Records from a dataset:
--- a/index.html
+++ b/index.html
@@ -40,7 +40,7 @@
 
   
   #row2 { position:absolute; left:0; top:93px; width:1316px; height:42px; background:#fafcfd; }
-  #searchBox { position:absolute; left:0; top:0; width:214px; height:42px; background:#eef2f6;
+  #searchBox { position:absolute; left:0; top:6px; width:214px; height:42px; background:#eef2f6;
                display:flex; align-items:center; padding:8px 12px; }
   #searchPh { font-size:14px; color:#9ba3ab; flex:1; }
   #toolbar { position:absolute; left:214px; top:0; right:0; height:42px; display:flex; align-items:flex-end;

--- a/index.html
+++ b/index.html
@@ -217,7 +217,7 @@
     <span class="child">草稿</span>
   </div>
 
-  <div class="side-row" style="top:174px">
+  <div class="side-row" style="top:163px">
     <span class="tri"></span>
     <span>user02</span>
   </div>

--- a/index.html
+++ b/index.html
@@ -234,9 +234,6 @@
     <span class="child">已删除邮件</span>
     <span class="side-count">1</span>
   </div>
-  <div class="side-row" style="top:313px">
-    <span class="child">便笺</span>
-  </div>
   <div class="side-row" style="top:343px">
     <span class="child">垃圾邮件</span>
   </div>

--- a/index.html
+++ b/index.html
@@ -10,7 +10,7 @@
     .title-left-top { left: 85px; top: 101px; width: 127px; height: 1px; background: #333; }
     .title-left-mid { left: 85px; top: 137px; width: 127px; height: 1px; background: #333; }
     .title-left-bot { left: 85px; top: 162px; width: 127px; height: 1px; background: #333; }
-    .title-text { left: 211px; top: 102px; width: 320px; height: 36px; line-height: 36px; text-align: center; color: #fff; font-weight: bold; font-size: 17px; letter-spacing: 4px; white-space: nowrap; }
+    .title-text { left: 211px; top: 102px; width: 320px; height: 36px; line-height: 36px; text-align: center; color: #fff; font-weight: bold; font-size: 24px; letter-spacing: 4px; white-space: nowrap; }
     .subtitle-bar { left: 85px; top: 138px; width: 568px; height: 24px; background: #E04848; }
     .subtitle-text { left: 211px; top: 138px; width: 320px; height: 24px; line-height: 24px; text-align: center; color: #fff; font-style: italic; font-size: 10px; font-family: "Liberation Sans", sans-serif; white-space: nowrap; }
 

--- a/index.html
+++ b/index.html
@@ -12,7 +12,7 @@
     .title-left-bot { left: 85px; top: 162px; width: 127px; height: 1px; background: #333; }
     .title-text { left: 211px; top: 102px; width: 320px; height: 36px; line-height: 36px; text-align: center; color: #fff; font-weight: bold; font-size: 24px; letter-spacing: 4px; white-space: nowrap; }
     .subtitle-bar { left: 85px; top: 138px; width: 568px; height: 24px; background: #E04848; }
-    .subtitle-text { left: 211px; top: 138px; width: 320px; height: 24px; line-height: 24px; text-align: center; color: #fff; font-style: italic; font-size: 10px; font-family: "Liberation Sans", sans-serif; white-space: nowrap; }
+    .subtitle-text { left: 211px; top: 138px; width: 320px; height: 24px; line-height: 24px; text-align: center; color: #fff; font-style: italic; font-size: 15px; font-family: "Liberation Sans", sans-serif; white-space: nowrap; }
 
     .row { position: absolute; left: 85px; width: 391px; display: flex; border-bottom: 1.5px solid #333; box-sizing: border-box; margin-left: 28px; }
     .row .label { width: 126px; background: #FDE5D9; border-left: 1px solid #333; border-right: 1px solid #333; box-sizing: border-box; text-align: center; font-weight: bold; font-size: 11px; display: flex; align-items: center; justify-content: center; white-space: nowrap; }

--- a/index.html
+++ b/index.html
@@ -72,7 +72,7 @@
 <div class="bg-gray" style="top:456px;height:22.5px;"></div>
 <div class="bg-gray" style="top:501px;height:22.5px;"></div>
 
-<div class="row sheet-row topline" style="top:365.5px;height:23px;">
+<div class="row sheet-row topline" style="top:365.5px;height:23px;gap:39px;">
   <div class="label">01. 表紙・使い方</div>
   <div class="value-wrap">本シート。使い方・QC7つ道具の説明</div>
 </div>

_PROBLEM DESCRIPTION_.
Extract all of the data shown above without alteration.

_SOLUTION FOR THIS EXERCISE_.
--- a/index.html
+++ b/index.html
@@ -40,7 +40,7 @@
 
   
   #row2 { position:absolute; left:0; top:93px; width:1316px; height:42px; background:#fafcfd; }
-  #searchBox { position:absolute; left:0; top:0; width:214px; height:42px; background:#eef2f6;
+  #searchBox { position:absolute; left:0; top:6px; width:214px; height:42px; background:#eef2f6;
                display:flex; align-items:center; padding:8px 12px; }
   #searchPh { font-size:14px; color:#9ba3ab; flex:1; }
   #toolbar { position:absolute; left:214px; top:0; right:0; height:42px; display:flex; align-items:flex-end;

--- a/index.html
+++ b/index.html
@@ -217,7 +217,7 @@
     <span class="child">草稿</span>
   </div>
 
-  <div class="side-row" style="top:174px">
+  <div class="side-row" style="top:163px">
     <span class="tri"></span>
     <span>user02</span>
   </div>

--- a/index.html
+++ b/index.html
@@ -234,9 +234,6 @@
     <span class="child">已删除邮件</span>
     <span class="side-count">1</span>
   </div>
-  <div class="side-row" style="top:313px">
-    <span class="child">便笺</span>
-  </div>
   <div class="side-row" style="top:343px">
     <span class="child">垃圾邮件</span>
   </div>

--- a/index.html
+++ b/index.html
@@ -10,7 +10,7 @@
     .title-left-top { left: 85px; top: 101px; width: 127px; height: 1px; background: #333; }
     .title-left-mid { left: 85px; top: 137px; width: 127px; height: 1px; background: #333; }
     .title-left-bot { left: 85px; top: 162px; width: 127px; height: 1px; background: #333; }
-    .title-text { left: 211px; top: 102px; width: 320px; height: 36px; line-height: 36px; text-align: center; color: #fff; font-weight: bold; font-size: 17px; letter-spacing: 4px; white-space: nowrap; }
+    .title-text { left: 211px; top: 102px; width: 320px; height: 36px; line-height: 36px; text-align: center; color: #fff; font-weight: bold; font-size: 24px; letter-spacing: 4px; white-space: nowrap; }
     .subtitle-bar { left: 85px; top: 138px; width: 568px; height: 24px; background: #E04848; }
     .subtitle-text { left: 211px; top: 138px; width: 320px; height: 24px; line-height: 24px; text-align: center; color: #fff; font-style: italic; font-size: 10px; font-family: "Liberation Sans", sans-serif; white-space: nowrap; }
 

--- a/index.html
+++ b/index.html
@@ -12,7 +12,7 @@
     .title-left-bot { left: 85px; top: 162px; width: 127px; height: 1px; background: #333; }
     .title-text { left: 211px; top: 102px; width: 320px; height: 36px; line-height: 36px; text-align: center; color: #fff; font-weight: bold; font-size: 24px; letter-spacing: 4px; white-space: nowrap; }
     .subtitle-bar { left: 85px; top: 138px; width: 568px; height: 24px; background: #E04848; }
-    .subtitle-text { left: 211px; top: 138px; width: 320px; height: 24px; line-height: 24px; text-align: center; color: #fff; font-style: italic; font-size: 10px; font-family: "Liberation Sans", sans-serif; white-space: nowrap; }
+    .subtitle-text { left: 211px; top: 138px; width: 320px; height: 24px; line-height: 24px; text-align: center; color: #fff; font-style: italic; font-size: 15px; font-family: "Liberation Sans", sans-serif; white-space: nowrap; }
 
     .row { position: absolute; left: 85px; width: 391px; display: flex; border-bottom: 1.5px solid #333; box-sizing: border-box; margin-left: 28px; }
     .row .label { width: 126px; background: #FDE5D9; border-left: 1px solid #333; border-right: 1px solid #333; box-sizing: border-box; text-align: center; font-weight: bold; font-size: 11px; display: flex; align-items: center; justify-content: center; white-space: nowrap; }

--- a/index.html
+++ b/index.html
@@ -72,7 +72,7 @@
 <div class="bg-gray" style="top:456px;height:22.5px;"></div>
 <div class="bg-gray" style="top:501px;height:22.5px;"></div>
 
-<div class="row sheet-row topline" style="top:365.5px;height:23px;">
+<div class="row sheet-row topline" style="top:365.5px;height:23px;gap:39px;">
   <div class="label">01. 表紙・使い方</div>
   <div class="value-wrap">本シート。使い方・QC7つ道具の説明</div>
 </div>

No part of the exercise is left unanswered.